--- ACTIVITY ---
Return every line below as is, leaving out the pictures.

--- INPUT MATERIAL ---
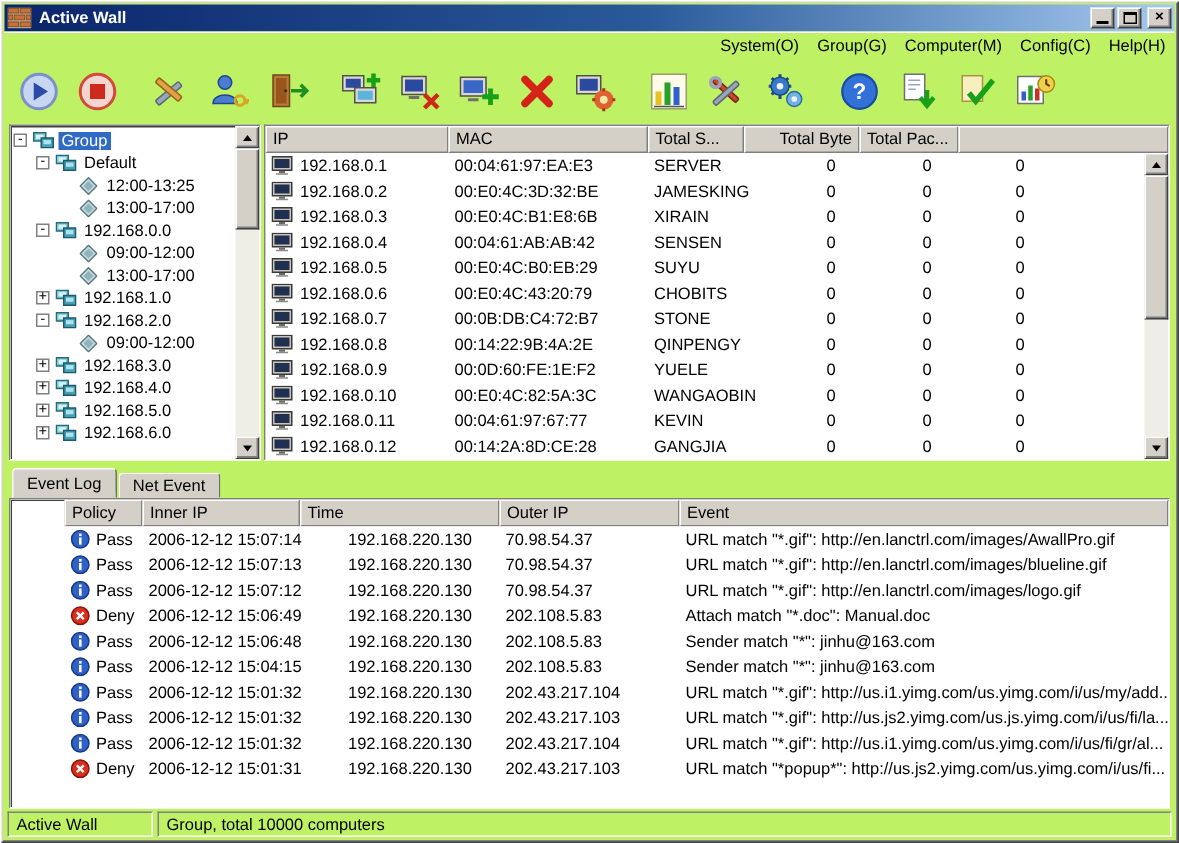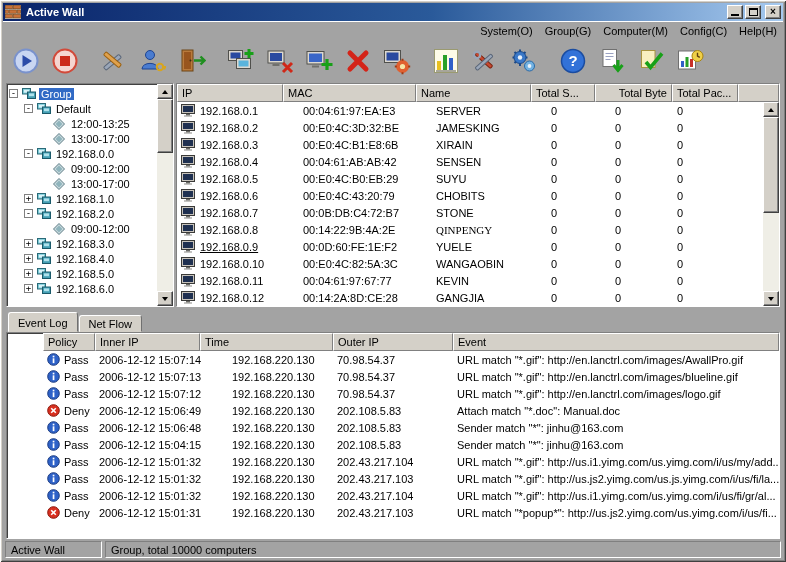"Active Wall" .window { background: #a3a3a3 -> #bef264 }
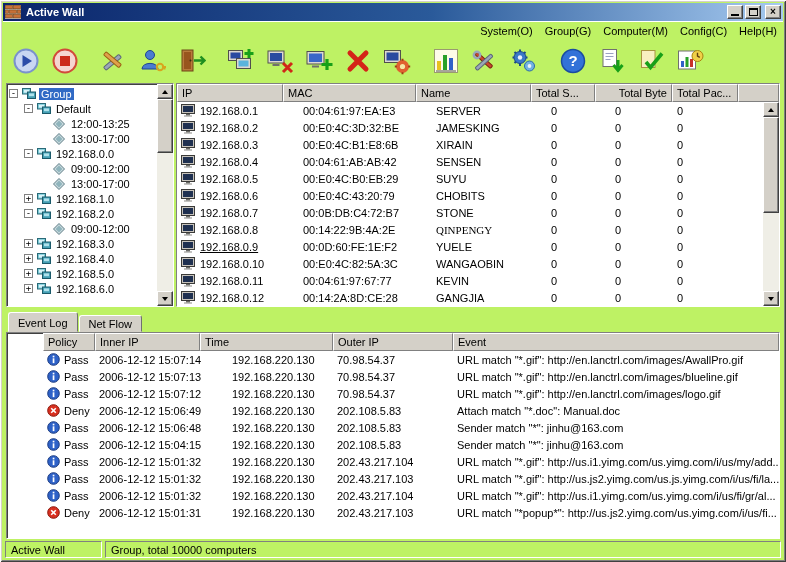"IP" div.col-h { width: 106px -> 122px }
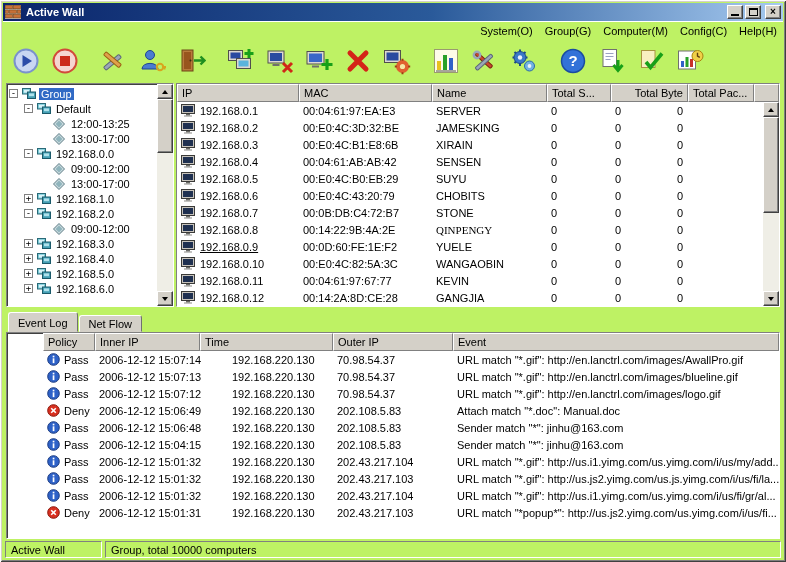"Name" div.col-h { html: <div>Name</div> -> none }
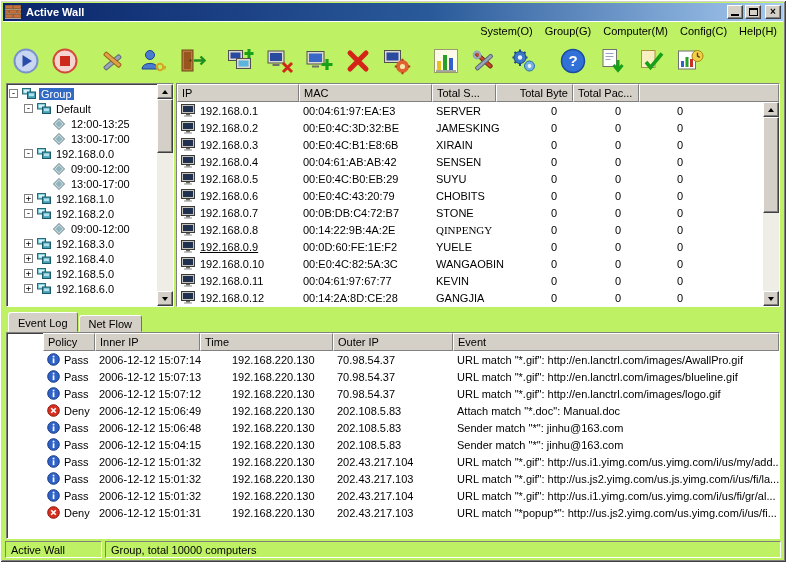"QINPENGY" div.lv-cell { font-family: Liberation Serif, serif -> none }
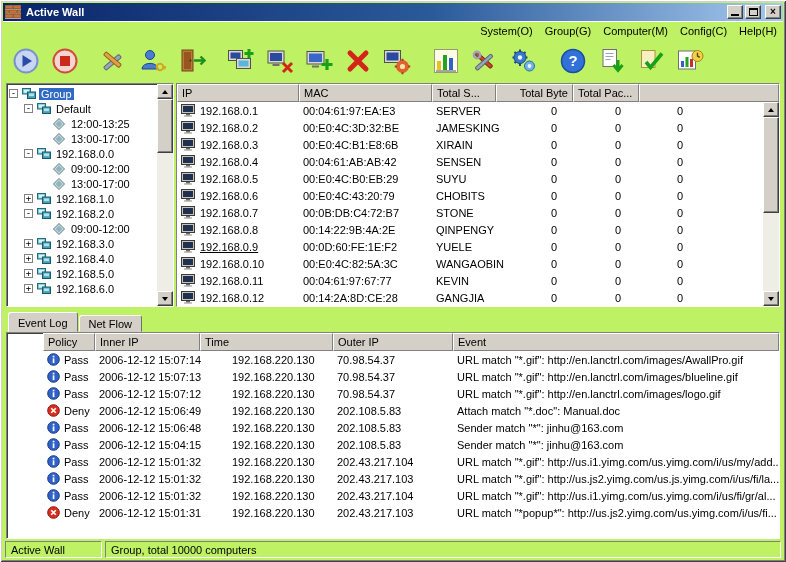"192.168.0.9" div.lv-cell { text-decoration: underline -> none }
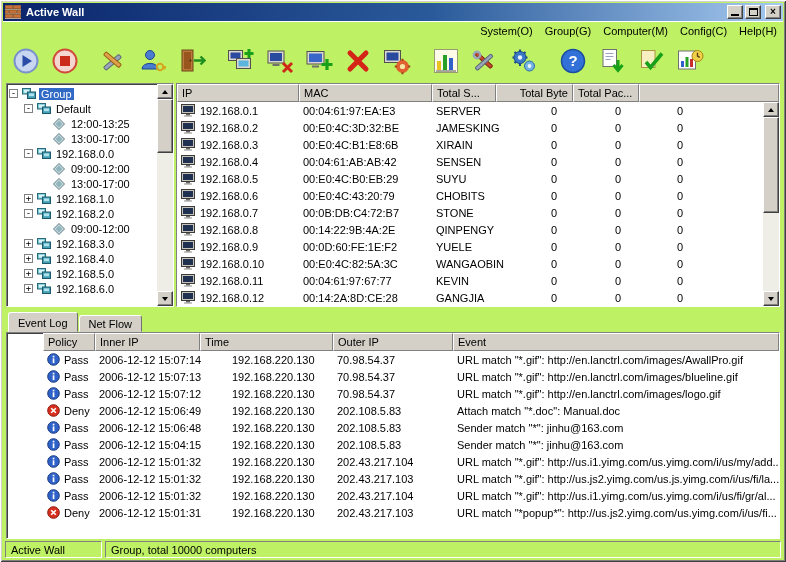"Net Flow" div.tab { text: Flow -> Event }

--- EXERCISE SOLUTION ---
"Active Wall" .window { background: #a3a3a3 -> #bef264 }
"IP" div.col-h { width: 106px -> 122px }
"Name" div.col-h { html: <div>Name</div> -> none }
"QINPENGY" div.lv-cell { font-family: Liberation Serif, serif -> none }
"192.168.0.9" div.lv-cell { text-decoration: underline -> none }
"Net Flow" div.tab { text: Flow -> Event }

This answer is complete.